··· GIVEN ENTRIES ···

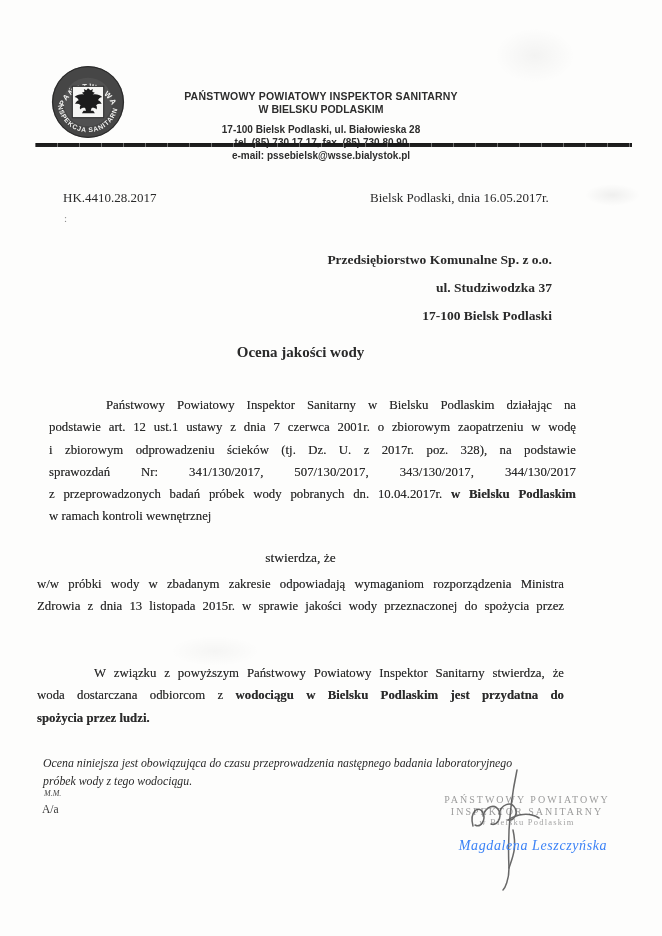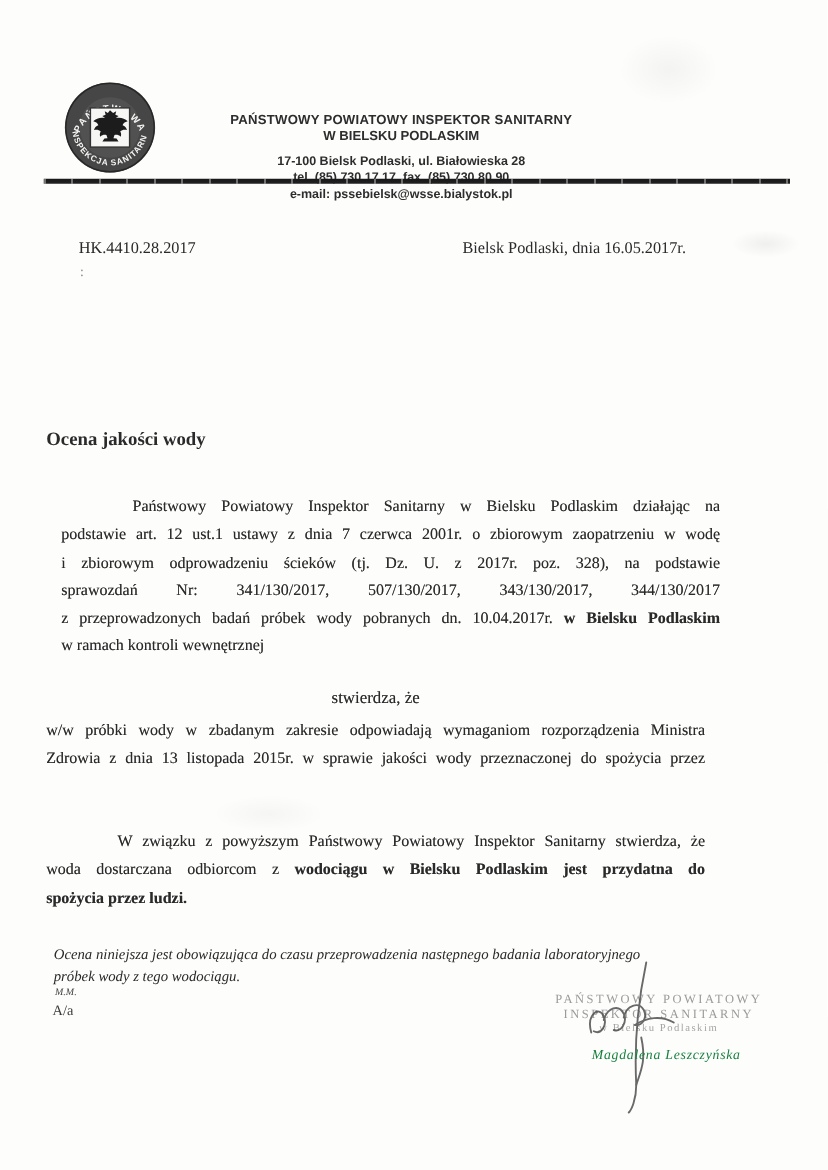--- a/index.html
+++ b/index.html
@@ -99,6 +99,11 @@
   <div class="dateline">Bielsk Podlaski, dnia 16.05.2017r.</div>
   <div class="stray">:</div>
 
+  <div class="recipient">
+      <div class="lline">Przedsiębiorstwo Komunalne Sp. z o.o.</div>
+      <div class="lline">ul. Studziwodzka 37</div>
+      <div class="lline">17-100 Bielsk Podlaski</div>
+    </div>
 
   <div class="title">Ocena  jakości wody</div>
 

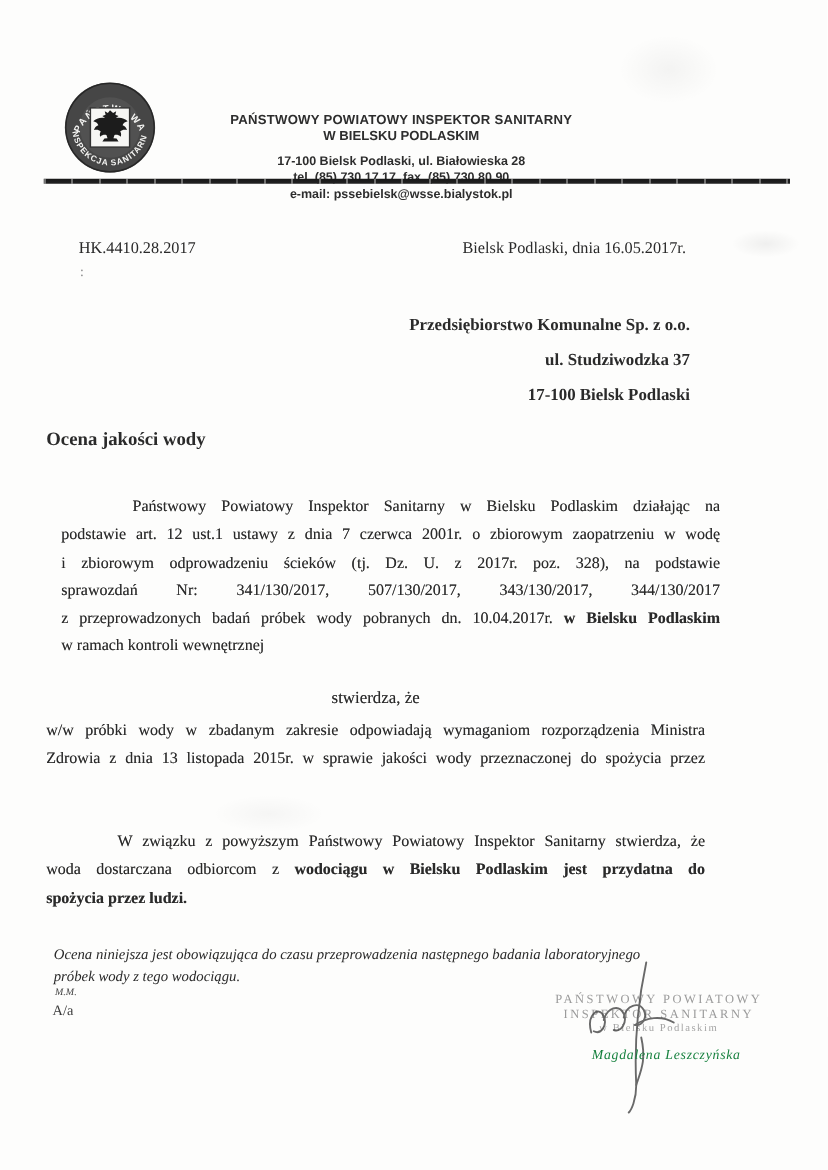--- a/index.html
+++ b/index.html
@@ -24,7 +24,7 @@
              font-weight:bold;font-size:13.5px;}
   .recipient .lline{line-height:28px;}
   
-  .title{position:absolute;left:37px;top:344px;width:527px;text-align:left;
+  .title{position:absolute;left:37px;top:344px;width:527px;text-align:center;
          font-weight:bold;font-size:15px;}
   .para{position:absolute;left:37px;width:527px;font-size:12.8px;line-height:22.3px;
         text-shadow:0 0 .4px rgba(40,40,40,.55);}

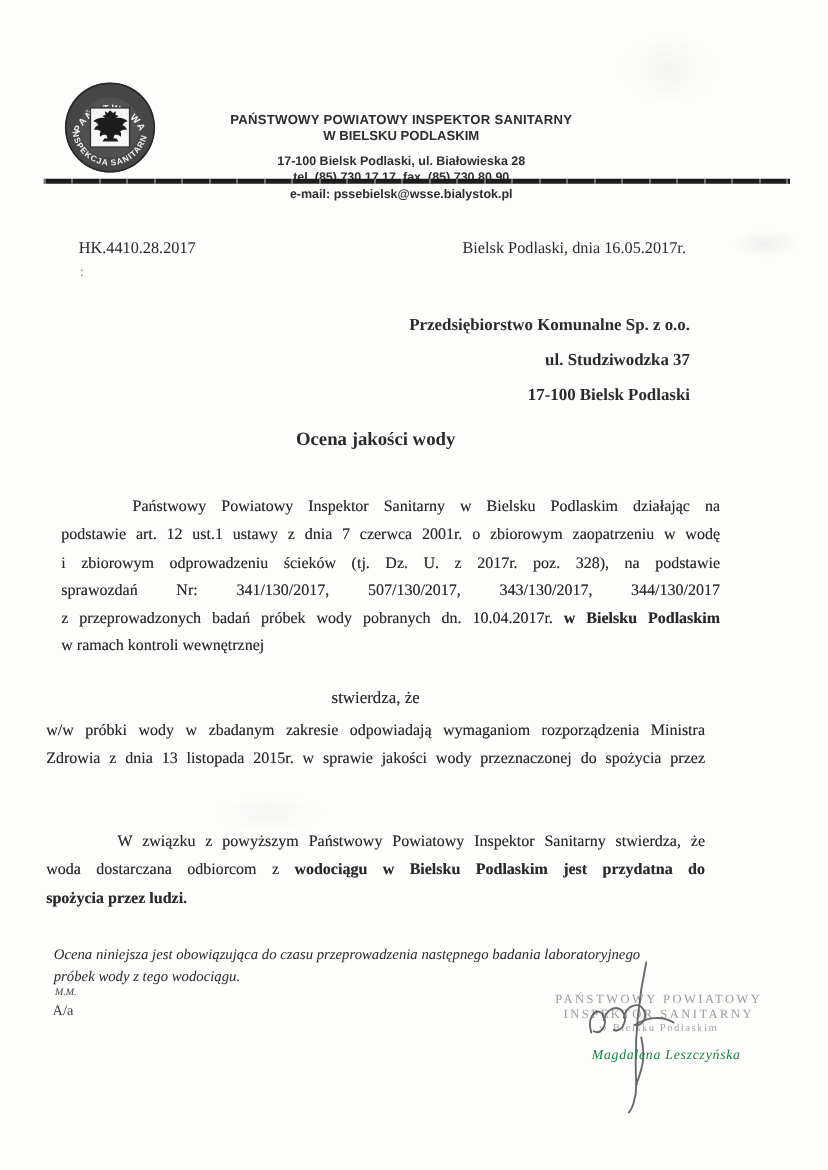--- a/index.html
+++ b/index.html
@@ -46,7 +46,7 @@
          color:#9b9b9b;font-size:10px;letter-spacing:2px;line-height:11.5px;white-space:nowrap;}
   .stamp .s3{font-size:8.5px;letter-spacing:1.2px;color:#a4a4a4;}
   .signername{position:absolute;left:438px;top:838px;width:190px;text-align:center;
-              font-style:italic;font-size:11px;letter-spacing:.6px;color:#15803d;}
+              font-style:italic;font-size:14px;letter-spacing:.6px;color:#3b82f6;}
   .scribble{position:absolute;left:455px;top:768px;width:110px;height:125px;}
   
   .smudge{position:absolute;border-radius:50%;pointer-events:none;}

···

• **WORK INSTRUCTION**: Each entry above should be printed again word for word, with any picture dropped.

• **ANSWER TO THIS EXERCISE**:
--- a/index.html
+++ b/index.html
@@ -99,6 +99,11 @@
   <div class="dateline">Bielsk Podlaski, dnia 16.05.2017r.</div>
   <div class="stray">:</div>
 
+  <div class="recipient">
+      <div class="lline">Przedsiębiorstwo Komunalne Sp. z o.o.</div>
+      <div class="lline">ul. Studziwodzka 37</div>
+      <div class="lline">17-100 Bielsk Podlaski</div>
+    </div>
 
   <div class="title">Ocena  jakości wody</div>
 

--- a/index.html
+++ b/index.html
@@ -24,7 +24,7 @@
              font-weight:bold;font-size:13.5px;}
   .recipient .lline{line-height:28px;}
   
-  .title{position:absolute;left:37px;top:344px;width:527px;text-align:left;
+  .title{position:absolute;left:37px;top:344px;width:527px;text-align:center;
          font-weight:bold;font-size:15px;}
   .para{position:absolute;left:37px;width:527px;font-size:12.8px;line-height:22.3px;
         text-shadow:0 0 .4px rgba(40,40,40,.55);}

--- a/index.html
+++ b/index.html
@@ -46,7 +46,7 @@
          color:#9b9b9b;font-size:10px;letter-spacing:2px;line-height:11.5px;white-space:nowrap;}
   .stamp .s3{font-size:8.5px;letter-spacing:1.2px;color:#a4a4a4;}
   .signername{position:absolute;left:438px;top:838px;width:190px;text-align:center;
-              font-style:italic;font-size:11px;letter-spacing:.6px;color:#15803d;}
+              font-style:italic;font-size:14px;letter-spacing:.6px;color:#3b82f6;}
   .scribble{position:absolute;left:455px;top:768px;width:110px;height:125px;}
   
   .smudge{position:absolute;border-radius:50%;pointer-events:none;}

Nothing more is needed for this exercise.